A few years later Minnesota newspaper editor Lynn R. Smith of the Monticello Times spearheaded the state’s first D-Day, or Don’t Smoke Day. The idea caught on quickly across the state, and across the country.

The ACS’ California Division renamed the event the Great American Smokeout in 1976. It went national a year later, when nearly a million smokers in the US quit for a day.

"I knew it was important," Mullaney says. "It was too big for one town. It’s where it should be. It’s now a signature program."

On Nov. 15, 2001, Smokeout will be 25 years old. In the past it has been celebrated with rallies and parades, and has been chaired by celebrities like Sammy Davis Jr, Surgeon General C. Everett Koop, and Mr. Potato Head.

Schools, workplaces, military installations, and legislative halls feature "cold turkey" menu items to further the "quit" message—if you can quit for a day, you can quit for good.

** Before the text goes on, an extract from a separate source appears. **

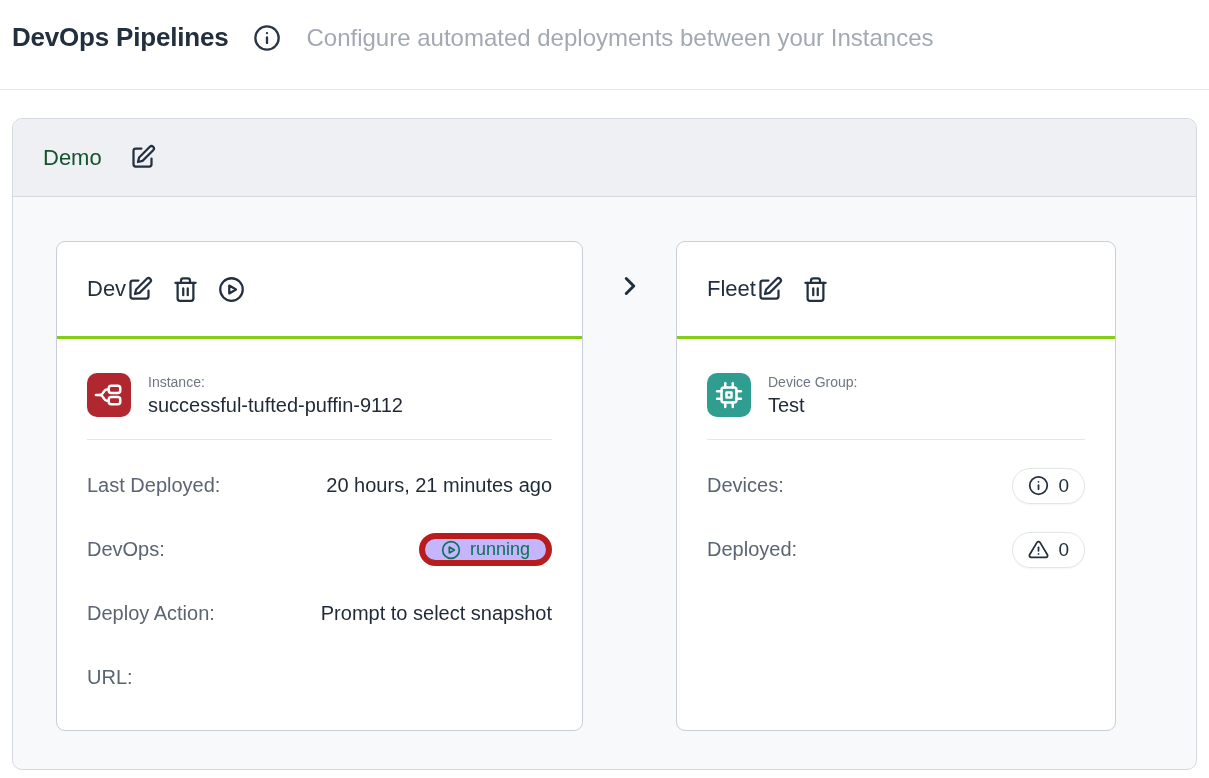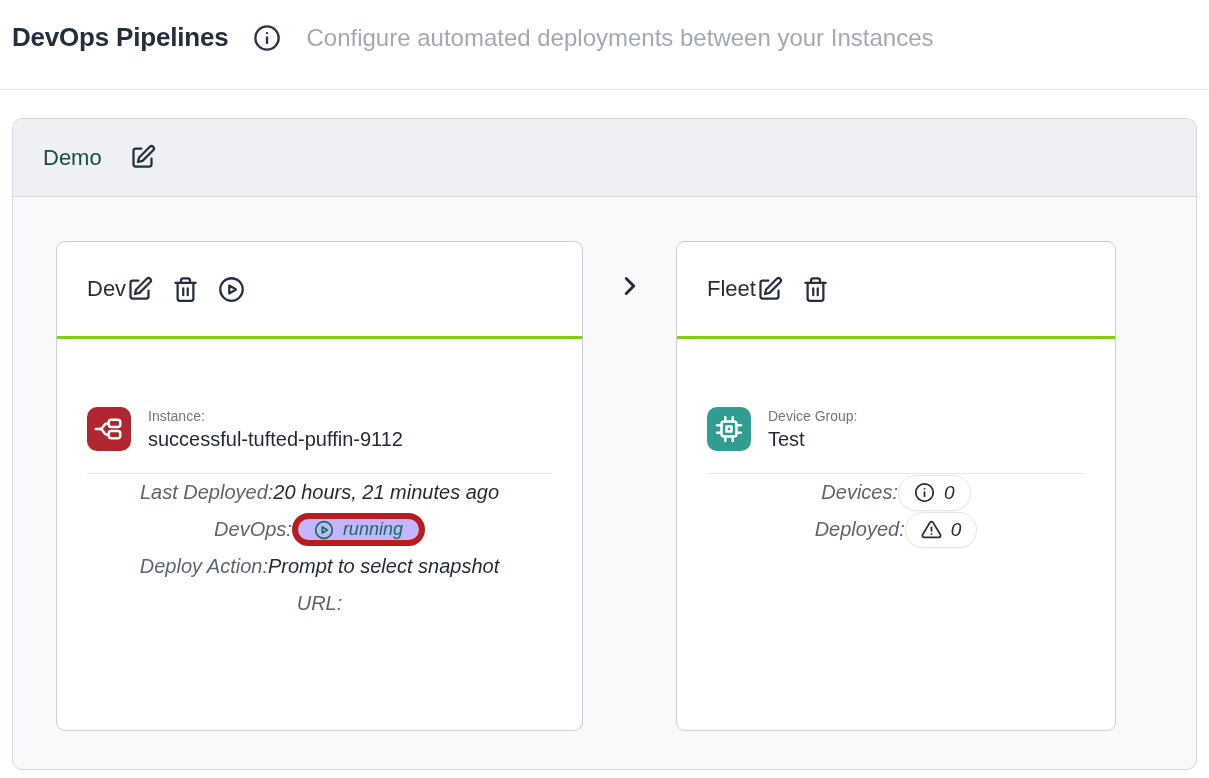"Instance:" .source-row { margin-top: 34px -> none }
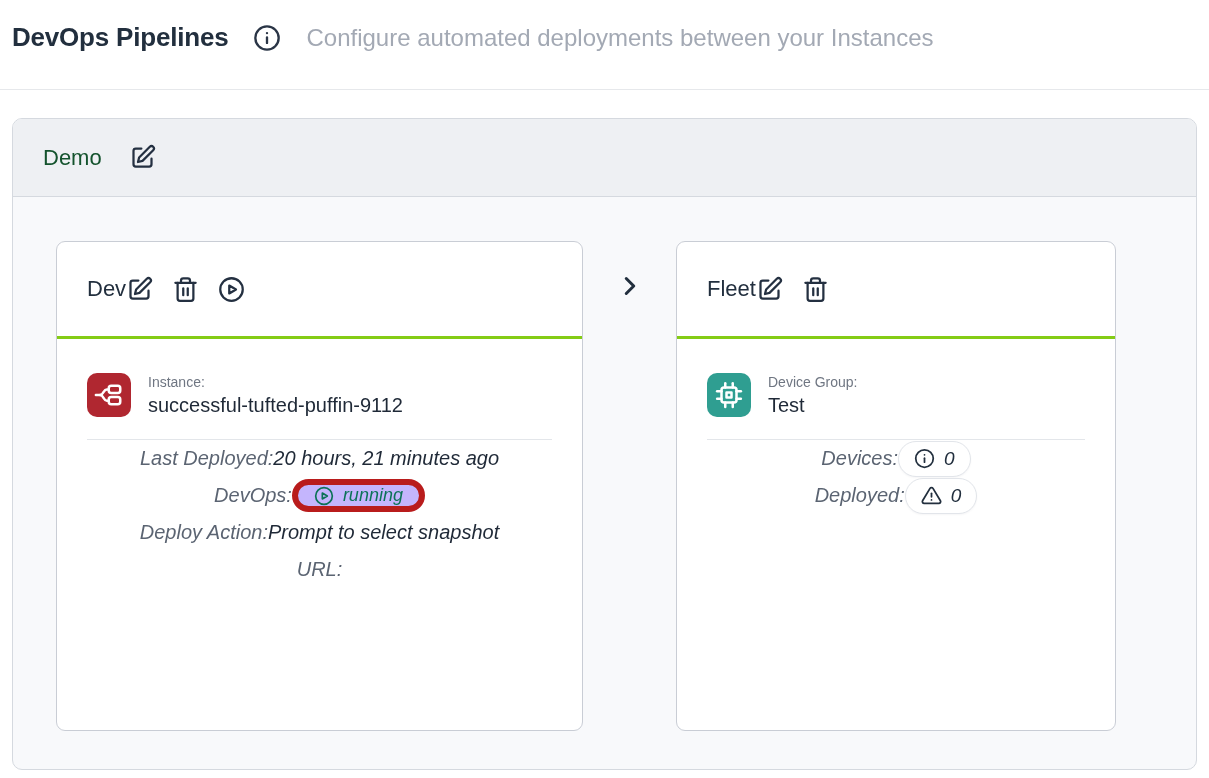"Last Deployed:" .field-row { font-style: italic -> none; justify-content: center -> space-between; margin-top: none -> 27px }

In a 1997 letter to then-President Bill Clinton, newspaper editor Smith wrote in his newspaper column: "In your State of the Union address in 1996 you said, ’One of the most important things we can do...is to protect our children from what is rapidly becoming the single greatest threat to their health—cigarette smoking and tobacco addiction’...Some will say nothing can be done to curb teen smoking. They are wrong."
Adult Smoking on the Decline

Progress is evident—70 million Americans once smoked. Though an estimated 47 million adults in the US still smoke, and teen smoking seems to be on the rise, a Centers for Disease Control and Prevention report says adult smoking is on the decline.

The shift in public perception can be seen in landmarks like the 1977 ban on smoking in public places in Berkeley, Calif., the federal ban on smoking on interstate buses and domestic flights in 1990, and the 1999 Master Settlement Agreement requiring tobacco companies to pay $206 billion to 45 states to cover Medicaid costs of treating smokers.

"Those are just a few of the remarkable changes in the age-old acceptance of smoking as our cultural norm," says Dileep G. Bal, MD, MPH, immediate past president of the ACS.

"What we have been doing can be characterized as the demoralization of smoking as an acceptable behavior, and positioning it for what it really is—a killer of nearly half a million Americans every year," he says.

Smoking is the most preventable cause of death in our society. Lung cancer is the leading cause of cancer death for men and women, and this year there will be about 169,500 new cases diagnosed in the US. More than 80% of lung cancers are thought to result from smoking.